Manitowoc’s 3Q sales 20 percent lower than one year ago

The Manitowoc Company Inc. has reported a loss of $17.7 million, or 14 cents per diluted share, for the third quarter, compared a net loss of $26.1 million, or 20 cents per share in the same period a year ago.

The company reported $881.5 million in sales for the third quarter, a 20-percent decrease from $1.1 billion in the third quarter of 2008. The company’s crane sales fell about 52 percent during the quarter.

"Despite lower sales and operating earnings, cash flow improved as a result of working-capital reductions, operational improvements, and cost reductions that we have implemented over the past year," said Glen Tellock, Manitowoc’s chairman and CEO. "Our cash flow from operations of $198 million during the third quarter enabled further progress toward our aggressive debt reduction goals. Thus far in 2009, we have reduced our debt by $262 million.

"We are well positioned to resume our long-term growth trends as the world economy improves."

Johnson Controls lost $338 million in fiscal 2009

Taking hits from the recession, Glendale-based Johnson Controls Inc. reported that it lost $338 million, or 57 cents per share, in fiscal 2009, compared with a profit of $979 million, or $1.63 per share, in fiscal 2008.

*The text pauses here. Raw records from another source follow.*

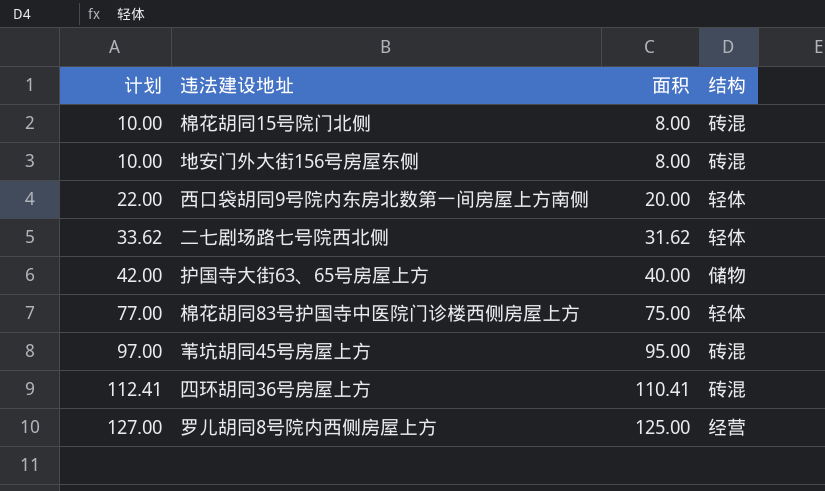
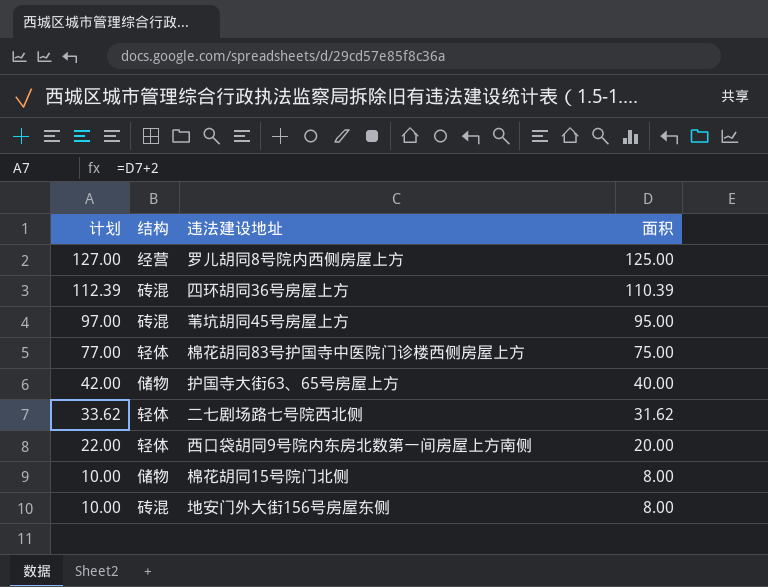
row order: 计划 ascending -> 计划 descending
column 结构 | position: 4 -> 2
四环胡同36号房屋上方 | 计划: 112.41 -> 112.39
四环胡同36号房屋上方 | 面积: 110.41 -> 110.39
棉花胡同15号院门北侧 | 结构: 砖混 -> 储物

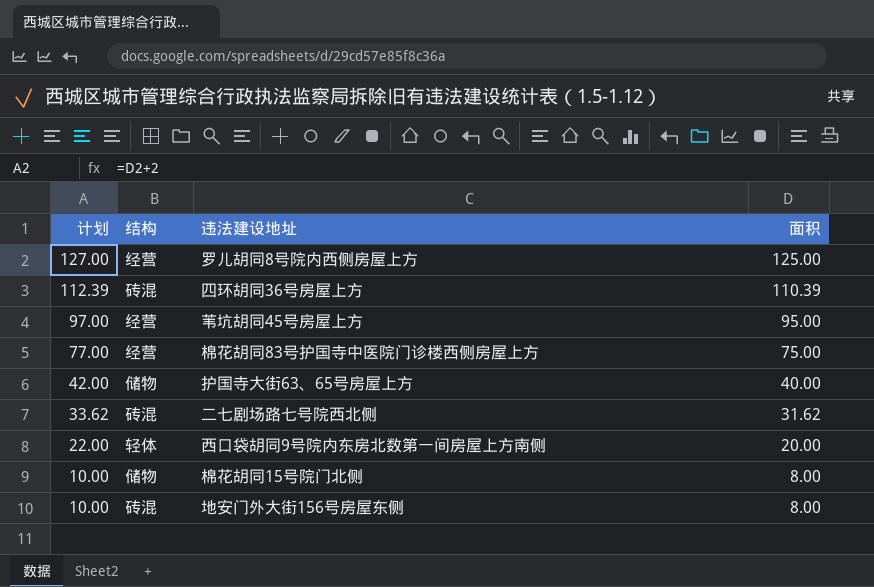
苇坑胡同45号房屋上方 | 结构: 砖混 -> 经营
棉花胡同83号护国寺中医院门诊楼西侧房屋上方 | 结构: 轻体 -> 经营
二七剧场路七号院西北侧 | 结构: 轻体 -> 砖混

"We entered 2009 with two of our markets already depressed–North American automotive and residential HVAC. As the year progressed, we navigated through customer and supplier bankruptcies and deteriorating global economic conditions," said Johnson Controls chairman and chief executive officer Steve Roell.

The company’s automotive experience sales in the fourth quarter declined 14 percent to $3.5 billion, down from $4.1 billion last year due to lower production volumes in North America and Europe.

Its power solutions sales in the fourth quarter were $1.1 billion, down 17 percent from $1.3 billion in the fiscal fourth quarter of 2008. However, the company said that in the fourth quarter it received the single largest grant, $299 million, from the United States Department of Energy under the American Recovery and Reinvestment Act (ARRA) to build domestic manufacturing capacity for advanced batteries for hybrid and electric vehicles. Johnson Controls also said it had secured new hybrid battery agreements with Jaguar Landrover and Volkswagen and that it expects to announce additional new business in early 2010.

Johnson Controls is bidding on approximately 3,300 projects, worth approximately $2.7 billion, that are directly attributable to the ARRA stimulus package. It continues to see delays of projects where customers are waiting to determine funding eligibility under the program. Johnson The company’s executives continue to believe, however, that the stimulus program will have a meaningful positive impact on financial performance in the second half of fiscal 2010.

The company’s building efficiency segment had income of $138 million in the fourth quarter of fiscal 2009 compared with $316 million in 2008.

Sales, earnings and margin improvements are expected in all three of its businesses in 2010.

"Our strategies and offerings enable us to take advantage of the global growth megatrends around energy efficiency, sustainability and the emerging markets," Roell said. "Johnson Controls has the global presence and customer relationships that allow us to continue to lead industry change. We have the financial strength to accelerate our investments in growth, both organically as well as through acquisitions. We believe we have positioned the company for the sustainable, profitable growth that has long been a hallmark of Johnson Controls."